Folha de S. Paulo


Sonho e realidade

A sacada veio do jornalista Fred Sabino, colega no SporTV: se sair da Ferrari agora, Alonso deixará em sua passagem pela escuderia o mesmo número de vitórias de Massa, 11.

Massa correu por oito temporadas em Maranello. Alonso cumpre a quinta. O brasileiro conseguiu 16 poles e um vice-campeonato. O espanhol, quatro poles e três vices.

Sabemos qual é o melhor dos dois. Mas as conquistas pela equipe italiana os equiparam. Um desavisado que pegar as estatísticas pode não enxergar nenhuma diferença entre eles.

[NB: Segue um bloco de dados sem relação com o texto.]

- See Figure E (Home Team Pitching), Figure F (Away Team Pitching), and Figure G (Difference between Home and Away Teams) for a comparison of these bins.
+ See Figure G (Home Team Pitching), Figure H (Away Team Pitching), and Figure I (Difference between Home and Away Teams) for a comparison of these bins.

Pilotar pela mais mítica marca do automobilismo mundial é um sonho para todo piloto. A Ferrari atravessou décadas ostentando auras de excelência técnica e paixão pelo esporte. Está prestes a completar 70 anos, enquanto dezenas e dezenas de concorrentes ficaram pelo caminho. Na F-1, nenhuma equipe correu tanto (865 GPs), venceu tanto (219), fez tantas poles (207), conquistou tantos títulos de pilotos (15) e de construtores (16).

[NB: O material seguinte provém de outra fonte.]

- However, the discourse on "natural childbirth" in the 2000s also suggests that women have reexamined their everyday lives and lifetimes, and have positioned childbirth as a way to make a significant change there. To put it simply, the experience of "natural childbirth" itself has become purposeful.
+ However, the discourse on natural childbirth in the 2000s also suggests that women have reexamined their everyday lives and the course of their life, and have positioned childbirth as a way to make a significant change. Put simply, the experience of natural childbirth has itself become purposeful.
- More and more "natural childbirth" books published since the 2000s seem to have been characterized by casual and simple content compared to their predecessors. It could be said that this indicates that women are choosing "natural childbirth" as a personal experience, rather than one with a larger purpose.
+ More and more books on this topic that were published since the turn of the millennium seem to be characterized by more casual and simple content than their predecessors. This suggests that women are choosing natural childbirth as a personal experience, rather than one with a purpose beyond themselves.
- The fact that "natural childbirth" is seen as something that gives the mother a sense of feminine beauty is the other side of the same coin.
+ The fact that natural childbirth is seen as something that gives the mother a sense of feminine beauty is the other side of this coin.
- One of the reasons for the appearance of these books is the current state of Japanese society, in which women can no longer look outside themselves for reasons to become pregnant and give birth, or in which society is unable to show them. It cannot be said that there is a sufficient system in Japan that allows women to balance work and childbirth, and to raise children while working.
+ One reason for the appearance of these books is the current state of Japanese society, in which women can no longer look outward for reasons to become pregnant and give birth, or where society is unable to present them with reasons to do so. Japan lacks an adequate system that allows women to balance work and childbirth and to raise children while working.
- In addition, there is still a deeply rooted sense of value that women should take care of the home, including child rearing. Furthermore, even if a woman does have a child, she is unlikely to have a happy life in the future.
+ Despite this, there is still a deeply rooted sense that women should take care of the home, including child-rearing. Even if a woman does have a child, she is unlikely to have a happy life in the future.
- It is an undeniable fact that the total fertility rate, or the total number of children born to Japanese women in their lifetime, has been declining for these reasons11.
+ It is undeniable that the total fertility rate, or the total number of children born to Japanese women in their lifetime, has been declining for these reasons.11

Mais uma vez, os números enganam os desavisados. Olhando para eles –apenas para eles–, a Ferrari parece ser o melhor lugar para estar.

Não é. Faz algum tempo.

Alonso caiu na tentação que outros pilotos recusaram, Emerson e Senna entre eles. Foi atraído pelo sonho, mas vive um pesadelo. E agora tenta despertar.

Se os seus números pela Ferrari mostram algo, é que ele passou longe daquilo que almejava quando deixou a Renault.

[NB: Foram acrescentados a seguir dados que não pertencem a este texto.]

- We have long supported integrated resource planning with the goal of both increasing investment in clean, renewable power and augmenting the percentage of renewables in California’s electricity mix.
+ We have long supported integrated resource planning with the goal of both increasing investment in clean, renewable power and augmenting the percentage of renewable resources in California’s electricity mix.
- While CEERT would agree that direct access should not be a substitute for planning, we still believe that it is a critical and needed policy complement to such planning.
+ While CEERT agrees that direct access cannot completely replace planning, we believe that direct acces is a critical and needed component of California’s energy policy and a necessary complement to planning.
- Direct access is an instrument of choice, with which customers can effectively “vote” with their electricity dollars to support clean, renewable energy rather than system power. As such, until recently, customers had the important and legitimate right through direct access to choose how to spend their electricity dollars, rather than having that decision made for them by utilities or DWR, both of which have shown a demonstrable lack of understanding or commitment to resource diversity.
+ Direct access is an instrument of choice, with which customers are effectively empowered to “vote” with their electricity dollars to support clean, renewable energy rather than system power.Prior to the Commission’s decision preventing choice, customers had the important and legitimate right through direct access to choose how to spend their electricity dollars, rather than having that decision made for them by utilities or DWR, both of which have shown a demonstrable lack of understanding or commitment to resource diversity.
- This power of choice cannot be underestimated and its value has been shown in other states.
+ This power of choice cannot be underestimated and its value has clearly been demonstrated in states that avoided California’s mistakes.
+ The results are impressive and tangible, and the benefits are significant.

Piloto mais completo da atualidade, já acumula oito temporadas sem título. Hoje briga com um carro ruim e torce por azares dos rivais para tentar beliscar um pódio aqui, outro ali.

É muito pouco.

Alonso errou ao perseguir um sonho? Não, ninguém pode ser condenado por isso. Seu erro foi no timing –e os dois brasileiros citados aqui não foram para a Ferrari exatamente por este motivo.

O espanhol chegou a Maranello em meio a uma crise de gestão. A equipe que Schumacher construiu estava de saída, outra estava sendo montada. Com um enorme fosso de competência dividindo-as.

A coisa ficou tão feia que até Montezemolo pediu o boné. Ninguém sabe quem comandará a escuderia no ano que vem. Não há soluções no curto prazo.

Por outro lado, a McLaren acena com outro sonho: a volta da parceria com a Honda. Uma união que carrega lembranças e auras tão impactantes como as da Ferrari.

Aos 33 anos, Alonso ainda tem tempo para embarcar em uma nova grande empreitada. Ainda tem fôlego e ambição para buscar marcas que façam jus ao seu tamanho como piloto.

Ainda pode sonhar com dias melhores. Pode até dar errado. Sempre pode. Mas, repito, ninguém pode ser condenado por isso.

"Matar o sonho é matarmo-nos", escreveu Pessoa.